Поразил воображенье Нелли младенец Омск. Собственно, и не город это был, а какое-то бесконечное переплетение множества ровных дорожных перекрестков, кое-где, словно по линейке, еще и подправленное кольями либо натянутыми веревками. Деревянные дома, чаще в один этаж, стояли даже не на каждом из сих перекрестин, а уж чтобы два либо три подряд – и вовсе редко. Но куда ни кинь взор – дома терялись вдали. Но какими наезженными казались улицы меж несуществующих тех домов! Копыта, полозья, следы пешеходов – бесчисленное движение отпечаталось везде. По зимнему времени всякое строительство было остановлено, но жизнь кипела ключом.
Посреди города то там, то здесь громоздились склады лесопилен, на коих работа не утихала.
Путники остановились в новехонькой гостинице, обшитой свежим тесом, рядом с временною деревянною церковкой, прямо посередь города, там, где почти полторы улицы, горизонтальная да вертикальная, были застроены сплошь. Ах, как хороши оказались просторные белые горницы с хорошими печами!
Михайлов убежал с раннего утра в присутствие: надобно было выправлять ему какие-то бумаги.
– Оно и кстати, – отметил отец Модест. – Имело бы смысл нам, Филипп, навестить одного человека из здешних новожителей, он будет полезен в целях дальнейшего пути. Быть может, даже сам соберется проводить нас, коли дела позволят.
– А мне что, не имело б смысла? – встряла Нелли.
– Ты лучше со мной оставайся, – Параша уселась за стол, раскладывая в ряд какие-то белые картоны.
– Это что у тебя?
– Да Леонтий Силыч дал разобрать, – охотно отозвалась Параша. – Вишь, каждая бумажка вдвое сложена, а внутри карман для растенья.
– Как хочешь, Нелли, я думал, ты и без того намерзлась, – отец Модест накинул шубу. – А где наш, при ботанике будь сказано, Платошка?
– На ледянках катается, – буркнула Нелли, хватаясь за шапку.

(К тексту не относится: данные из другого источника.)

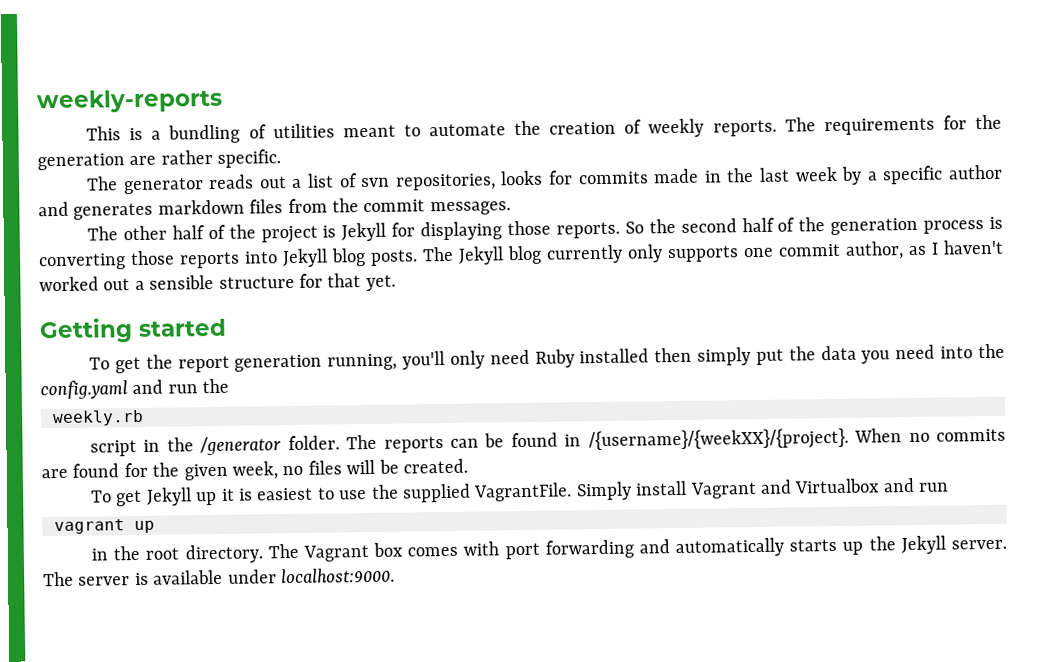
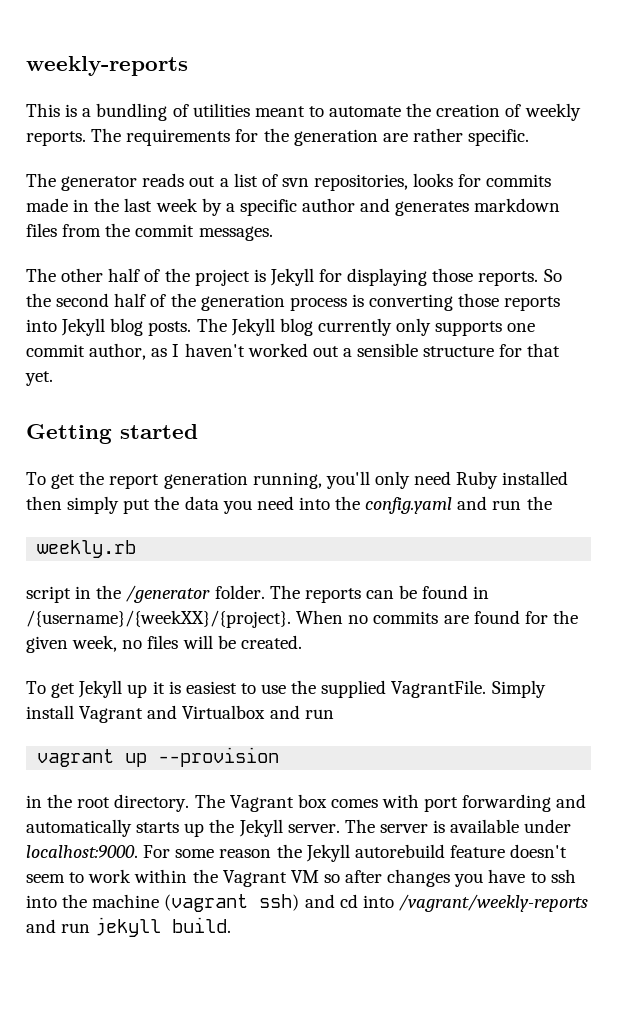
(155, 527) none -> [158,747,280,767] --provision
(395, 575) none -> [143,844,568,862] [26,869,576,887] [26,894,588,912] [26,917,232,937] For some reason the Jekyll autorebuild feature doesn't seem to work within the Vagrant VM so after changes you have to ssh into the machine (vagrant ssh) and cd into /vagrant/weekly-reports and run jekyll build.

Пускай и не рассчитывают с кем-то видаться без нее.
По широкой деревянной лестнице бегали горничные девушки, разнося свежие простыни, выгребая угли из простывших ночных грелок и золу из печей. Белые передники были повязаны у них прямо поверх крестьянских нарядов, а звонкие голоса густо выделяли букву «о».